**Task inputs:**

________________________________________

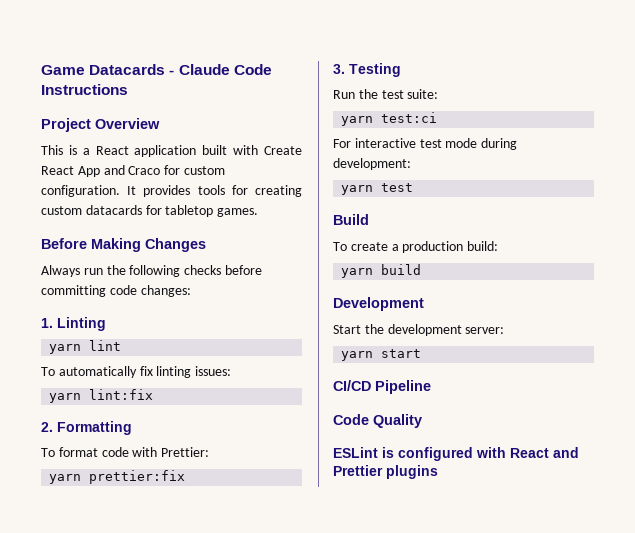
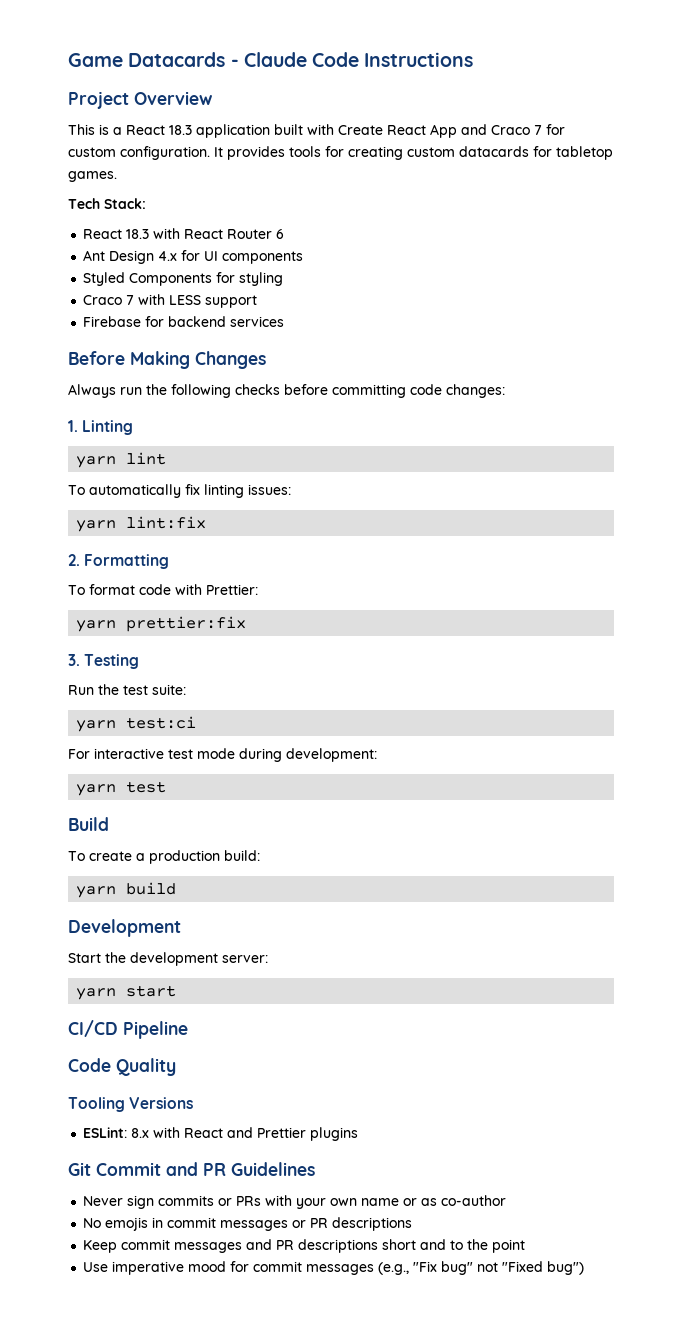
- This is a React application built with Create React App and Craco for custom configuration.
+ This is a React 18.3 application built with Create React App and Craco 7 for custom configuration.
+ Tech Stack:
+ React 18.3 with React Router 6
+ Ant Design 4.x for UI components
+ Styled Components for styling
+ Craco 7 with LESS support
+ Firebase for backend services
- ESLint is configured with React and Prettier plugins
+ Tooling Versions
+ ESLint: 8.x with React and Prettier plugins
+ Git Commit and PR Guidelines
+ Never sign commits or PRs with your own name or as co-author
+ No emojis in commit messages or PR descriptions
+ Keep commit messages and PR descriptions short and to the point
+ Use imperative mood for commit messages (e.g., "Fix bug" not "Fixed bug")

________________________________________

**Required action:** Work out how many lines of the data above hold the word "Create", and write only the count.

**Exercise solution:** 2